The teacher gives a piece of colourful cardboard (size A4) to each student. The students write their favourite jobs on them. If they do not know some of them, the teacher helps them with the spelling orally. Then he/she (the teacher) writes his profession on his/her piece of cardboard. Then he/she stands in front of the class, holding the paper saying “Hi, I’m Maria and I’m a teacher”. The first student, holding the cardboard with a profession written on it, goes next to the teacher saying “Hi, I’m…..(name) and I’m…(profession)”. He/She also has to mention the teacher’s name and job like” This is Maria. She’s a teacher”. Then the third student comes to the queue saying his/her name, profession and mentions the previous student’s name and job as well as the teacher’s! This way, all the students in class not only introduce themselves but their classmates too.
The teacher makes sure that all the kids remember each other’s names and professions and moves on to the second part. In this part, the teacher shuffles the papers with the professions and gives them to the students. Then he/she stars by saying “I’m Maria and I’m a fireman ( the profession that another student has chosen)”. Then the kids take turns saying “ This is Maria but she isn’t a fireman. She’s a teacher”.
As there were some shy students in the class, I chose to let them stand up at the end of the activity. They did this willingly because they had seen their classmates getting confused, making mistakes and laughing. So, it seemed to them like a game. All the learners enjoyed the activity asking to repeat it by using their favourite football teams (boys) and their favourite singers (girls)!

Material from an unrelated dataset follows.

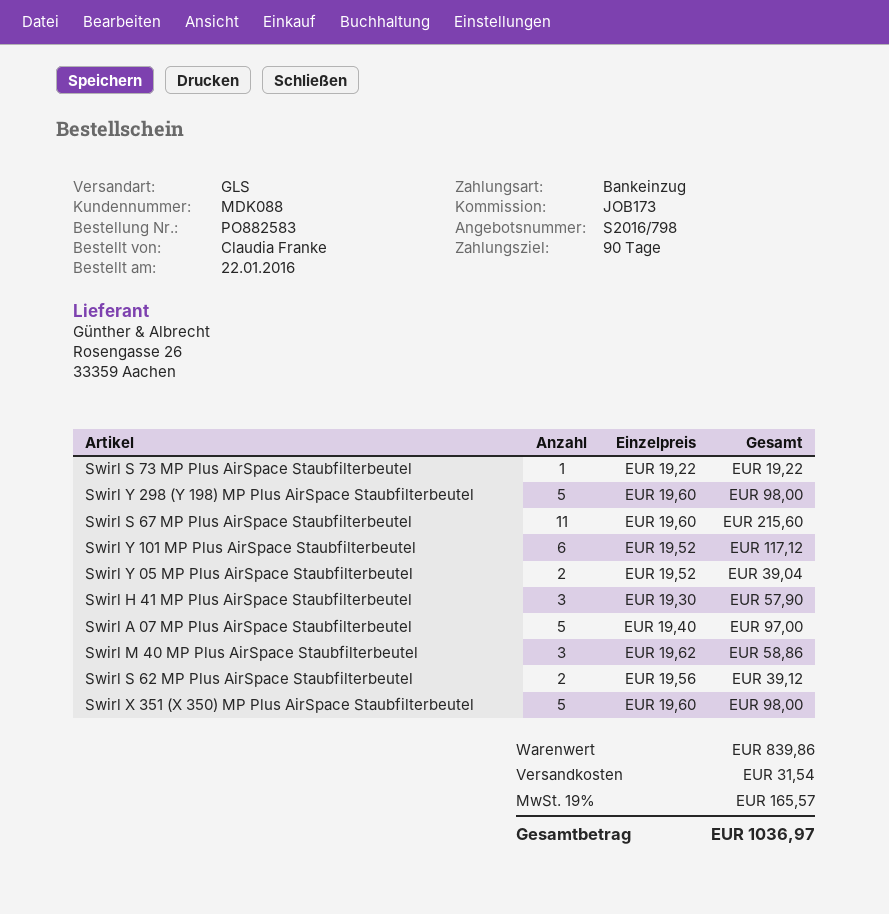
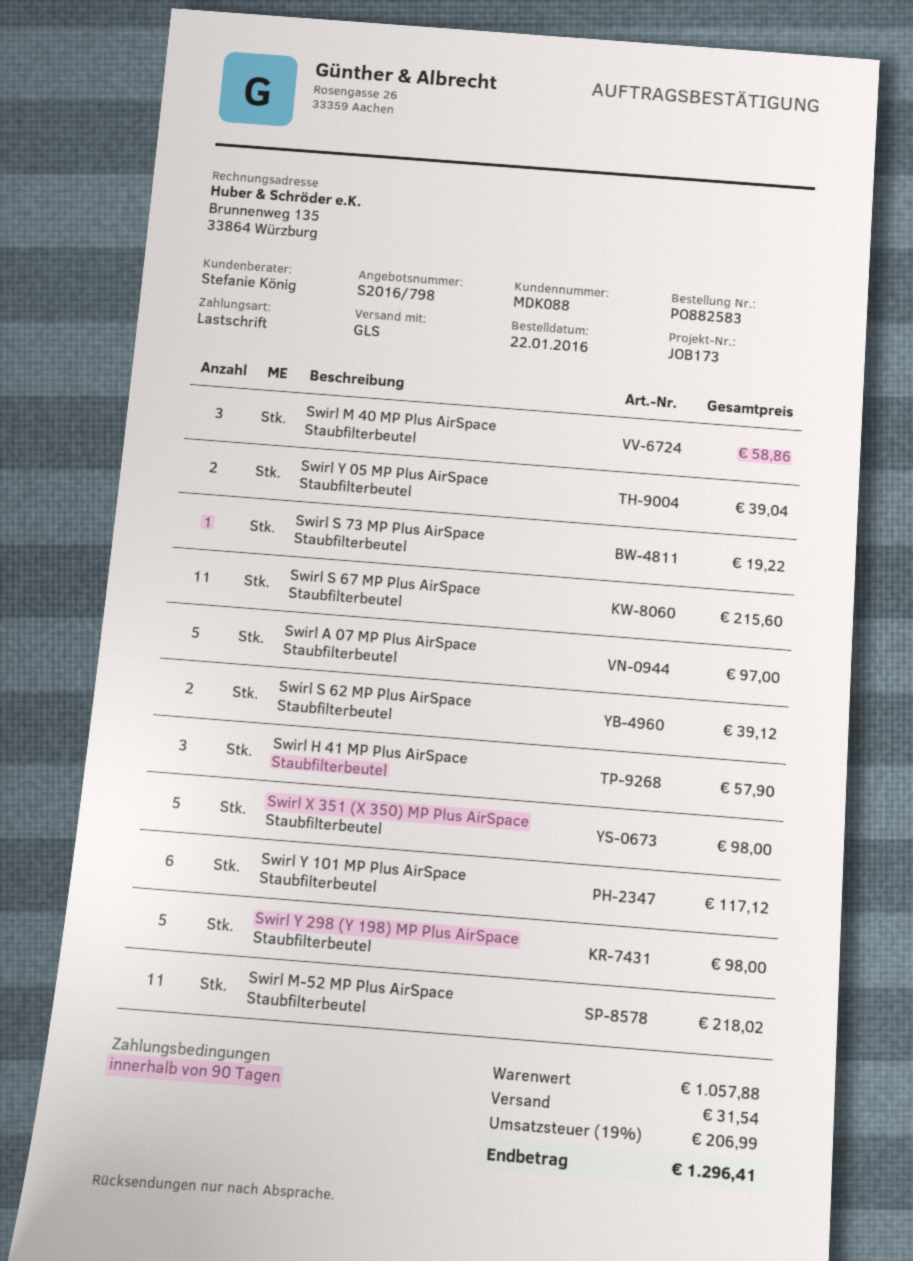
Swirl M-52 MP Plus AirSpace Staubfilterbeutel: none -> 11 for 218.02
subtotal: 839.86 -> 1057.88
tax: 19% = 165.57 -> 19% = 206.99
total: 1036.97 -> 1296.41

The activity is based on Vigotsky’s theory that children learn through social interaction and teaching grammar in context. The teacher gives a clear example of the activity at first (introducing himself/herself and holding the piece of paper with the profession written on it), as it’s important for YL to have clear instructions of the task they’re about to carry out. It’s an activity for small classes (appr.10 students) and it could be also done with teenagers. In this case, the students could collect more information about their classmates (hobbies, interests etc) and the teacher could round off by having them write a short bio of one of their classmates.